Griffith preaches expository sermons through books of the Bible about half of the year. But he and his ministry team devote the other six months to innovative topical messages that generate curiosity and make it easy for church members to invite the lost to come and hear the Gospel at Osborne. "Survivor: Eden" involved the filming of a cast tackling different challenges -- and the congregation voted someone off the cast each Sunday. Griffith used the videos to segue into sermons on "Surviving Difficult Times," "Surviving Parenting," "Surviving Divorce" and finally "Surviving Eternity."
Other past themes include "C.A.R.S." (Connect, Align, Restore, Shine) and "Lord of All Things," during which the stage was decorated like "Lord of the Rings" middle earth. The most recent theme, "Dirty Jobs: Cleaning Up the Relationships in Your Life," was a six-week series in which Griffith himself was filmed doing different dirty jobs around town.
Griffith sandblasted the inside of a million-gallon water tank, milked 150 dairy cows and worked at the county landfill to transition to messages on cleaning up conflict, using the "pure milk" of God's Word to tame one's tongue, and getting the garbage out of marriage. The series ended on Palm Sunday, with Griffith standing in front of three crosses to tell about the dirtiest job ever done, saying, "The cross means that our sin is forgiven, and without the blood of the precious Lamb of God there could be no forgiveness of sin. When He was experiencing horrible humiliation and pain and shame, He was thinking about us, because He wants to forgive us."
"It's about being creative," Griffith said, "and trying to make it so that when people come to our church they leave here not saying that it was 'cool' or 'fun' but 'what a great God!' We use that as a hook and it gets them in. When they get here, they get Jesus."
Whenever Griffith asks people why they selected a church, he often hears, "Because of what they have for my children." So Osborne Baptist Church's second "hook" has been reaching children in the community.
"We decided to really invest in this," Griffith said. "We decided to build a high-tech, Disney-esque playground and coffee shop. We know if we can get the kids here, we can minister to their families." Thus, "Kingdom Clubhouse" celebrated its grand opening on March 2 as Osborne's newest "hook."
The play area has two different sections in the same 1,200-square-foot room -- one for preschoolers and the other for elementary children. Older children access their area by climbing the inside of a 22-foot tree. Two spiral slides get them down from the area. The preschool area is a smaller version of the treehouse. Parents must register and obtain an access code to use the facility, providing a measure of security.
"We can't get kids out of there," Griffith said of Kingdom Clubhouse's appeal. "We have reports of kids waking up early saying, 'We have to get to church!'" And it has "surpassed our wildest expectations in terms of how many in the community are showing up," Griffith noted, though no official counts have been kept.

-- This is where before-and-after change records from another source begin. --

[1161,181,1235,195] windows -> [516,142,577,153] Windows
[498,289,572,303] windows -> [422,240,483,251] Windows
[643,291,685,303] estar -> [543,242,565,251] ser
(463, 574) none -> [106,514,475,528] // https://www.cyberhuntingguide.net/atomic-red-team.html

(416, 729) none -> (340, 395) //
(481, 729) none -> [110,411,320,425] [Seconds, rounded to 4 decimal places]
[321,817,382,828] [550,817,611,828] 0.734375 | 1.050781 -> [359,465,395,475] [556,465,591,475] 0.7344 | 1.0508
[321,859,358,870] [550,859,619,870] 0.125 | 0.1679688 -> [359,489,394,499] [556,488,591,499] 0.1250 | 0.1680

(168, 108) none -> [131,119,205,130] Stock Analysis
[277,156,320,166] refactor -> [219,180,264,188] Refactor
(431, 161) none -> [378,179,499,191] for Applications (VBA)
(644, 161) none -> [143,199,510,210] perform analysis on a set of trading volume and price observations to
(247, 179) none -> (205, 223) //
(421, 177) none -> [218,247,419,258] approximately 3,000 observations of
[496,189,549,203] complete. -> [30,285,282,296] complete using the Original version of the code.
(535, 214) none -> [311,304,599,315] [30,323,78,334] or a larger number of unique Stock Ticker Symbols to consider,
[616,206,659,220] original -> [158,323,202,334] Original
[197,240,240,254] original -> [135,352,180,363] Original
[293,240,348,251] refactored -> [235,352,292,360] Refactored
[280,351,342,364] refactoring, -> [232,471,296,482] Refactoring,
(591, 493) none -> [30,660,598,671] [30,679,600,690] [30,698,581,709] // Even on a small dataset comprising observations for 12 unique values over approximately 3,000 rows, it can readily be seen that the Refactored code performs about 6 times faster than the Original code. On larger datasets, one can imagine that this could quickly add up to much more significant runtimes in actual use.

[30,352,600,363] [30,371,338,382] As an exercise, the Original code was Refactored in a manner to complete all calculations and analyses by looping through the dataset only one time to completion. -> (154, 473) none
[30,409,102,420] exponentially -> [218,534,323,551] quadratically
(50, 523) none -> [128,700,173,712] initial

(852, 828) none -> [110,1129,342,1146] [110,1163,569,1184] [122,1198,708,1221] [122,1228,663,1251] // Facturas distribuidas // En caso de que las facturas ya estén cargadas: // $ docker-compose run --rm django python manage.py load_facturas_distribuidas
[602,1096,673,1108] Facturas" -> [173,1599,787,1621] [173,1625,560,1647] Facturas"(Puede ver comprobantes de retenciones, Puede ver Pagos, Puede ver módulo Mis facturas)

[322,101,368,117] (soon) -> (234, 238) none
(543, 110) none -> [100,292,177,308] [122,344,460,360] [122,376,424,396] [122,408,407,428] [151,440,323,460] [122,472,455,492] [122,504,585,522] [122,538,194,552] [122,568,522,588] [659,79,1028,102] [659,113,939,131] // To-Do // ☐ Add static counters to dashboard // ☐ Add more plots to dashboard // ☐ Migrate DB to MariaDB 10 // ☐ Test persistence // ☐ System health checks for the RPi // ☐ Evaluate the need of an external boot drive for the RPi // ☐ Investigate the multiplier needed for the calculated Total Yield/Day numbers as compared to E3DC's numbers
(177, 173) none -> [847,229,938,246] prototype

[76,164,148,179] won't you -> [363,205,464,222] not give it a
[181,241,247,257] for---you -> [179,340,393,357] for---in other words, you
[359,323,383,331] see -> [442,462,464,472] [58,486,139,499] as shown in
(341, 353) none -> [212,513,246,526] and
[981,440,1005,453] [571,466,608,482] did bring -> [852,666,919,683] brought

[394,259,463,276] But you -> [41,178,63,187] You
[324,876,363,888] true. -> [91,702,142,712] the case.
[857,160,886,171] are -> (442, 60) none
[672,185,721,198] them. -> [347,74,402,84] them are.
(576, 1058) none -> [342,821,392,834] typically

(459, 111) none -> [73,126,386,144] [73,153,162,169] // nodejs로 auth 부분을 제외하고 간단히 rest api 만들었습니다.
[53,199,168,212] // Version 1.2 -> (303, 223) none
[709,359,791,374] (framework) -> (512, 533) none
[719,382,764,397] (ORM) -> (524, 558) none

Griffith also is pleased with the One Way Café -- a place for parents to relax and visit while their children play. Church members staff the café, serving specialty coffees, salads, soups, deli sandwiches and hot dogs. Flatscreen monitors play continuous evangelistic messages, marriage moments and Christian music videos, depending on the type of audience present in the café, whether parents, children or teens.
Walking through the café one day, Griffith noticed a gentleman watching a short video talking about the love of Christ. "A tear ran down his face," the pastor said. "Lots of ministry is taking place.
"We're about Jesus. That's who we are. We'll do whatever it takes whenever we have to do it just to reach people."
"You shouldn't limit what you think God can do just because you're in a smaller area," Garrison, Osborne's children's minister, added. "Dream big. This can happen even in a small town!"
Kay Adkins is a writer based in Mountain View, Ark.